[What the task asks]
Line tally for the word "title": count the lines below that contain it and reply with the number alone.

*** Input data ***

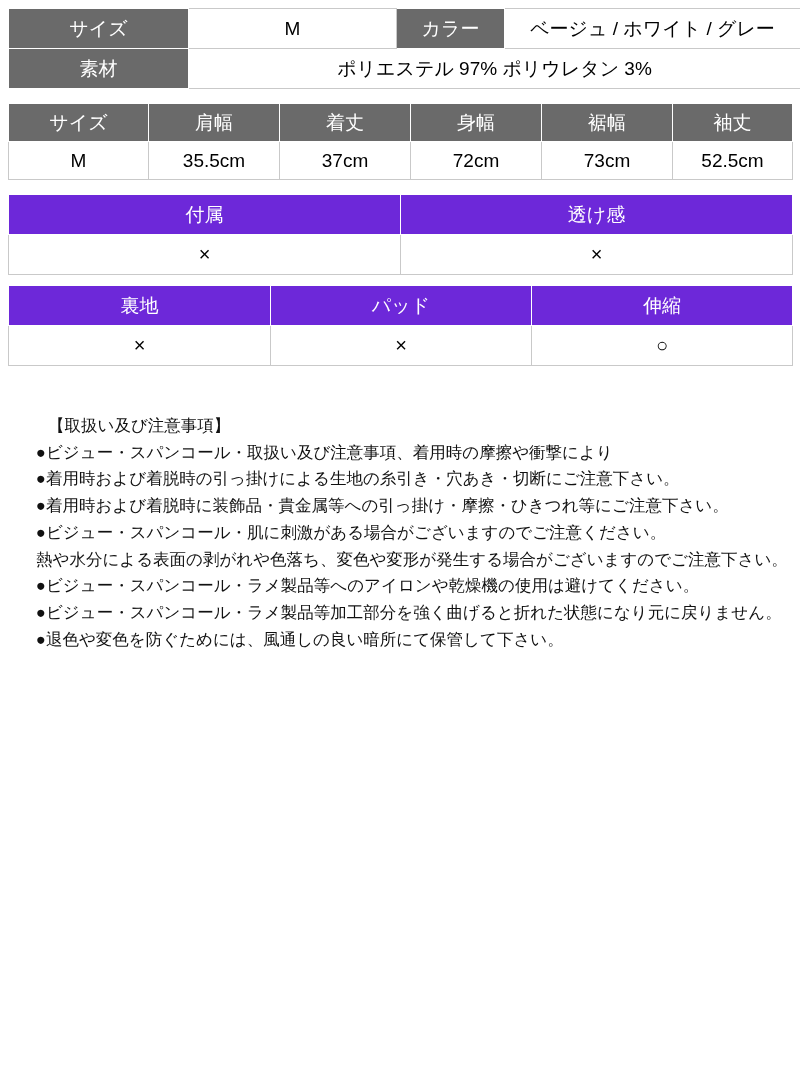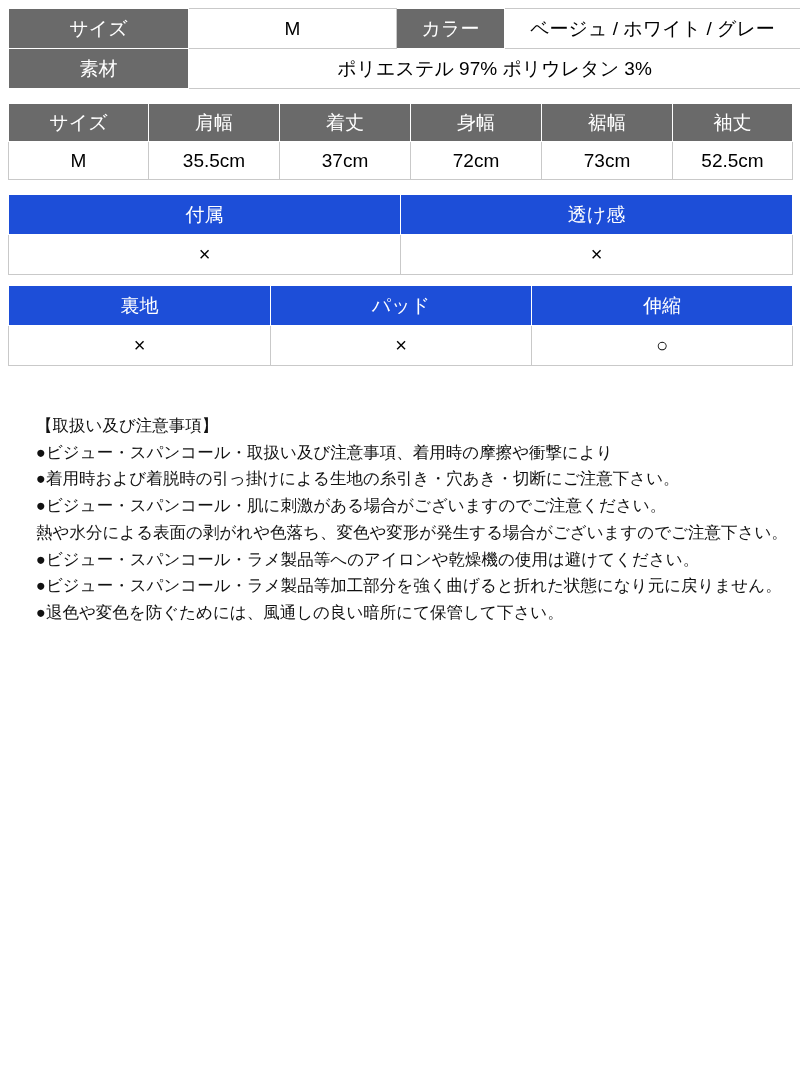--- a/index.html
+++ b/index.html
@@ -84,40 +84,41 @@
   table.attrs td {
     height: 40px;
     font-size: 19px;
     text-align: center;
     vertical-align: middle;
     box-sizing: border-box;
     padding: 0;
     white-space: nowrap;
   }
   table.attrs td.h {
-    background: #1d4ed8;
+    background: #6d28d9;
     color: #ffffff;
     border: 1px solid #ffffff;
   }
   table.attrs td.v {
     background: #ffffff;
     color: #000000;
     border: 1px solid #c9c9c9;
     font-size: 20px;
   }
 
   .notes {
     margin-top: 46px;
     padding-left: 28px;
     font-size: 16.5px;
     line-height: 1.62;
     color: #111111;
   }
   .notes .title {
     font-size: 16.5px;
+    margin-left: 12px;
   }
   .notes p {
     margin: 0;
     white-space: nowrap;
   }
 </style>
 </head>
 <body>
 
 <div class="page">
@@ -189,20 +190,21 @@
         <td class="v">×</td>
         <td class="v">○</td>
       </tr>
     </tbody>
   </table>
 
   <div class="notes">
     <p class="title">【取扱い及び注意事項】</p>
     <p>●ビジュー・スパンコール・取扱い及び注意事項、着用時の摩擦や衝撃により</p>
     <p>●着用時および着脱時の引っ掛けによる生地の糸引き・穴あき・切断にご注意下さい。</p>
+    <p>●着用時および着脱時に装飾品・貴金属等への引っ掛け・摩擦・ひきつれ等にご注意下さい。</p>
     <p>●ビジュー・スパンコール・肌に刺激がある場合がございますのでご注意ください。</p>
     <p>熱や水分による表面の剥がれや色落ち、変色や変形が発生する場合がございますのでご注意下さい。</p>
     <p>●ビジュー・スパンコール・ラメ製品等へのアイロンや乾燥機の使用は避けてください。</p>
     <p>●ビジュー・スパンコール・ラメ製品等加工部分を強く曲げると折れた状態になり元に戻りません。</p>
     <p>●退色や変色を防ぐためには、風通しの良い暗所にて保管して下さい。</p>
   </div>
 
 </div>
 
 </body></html>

*** End of Input data ***

[Answer area]
2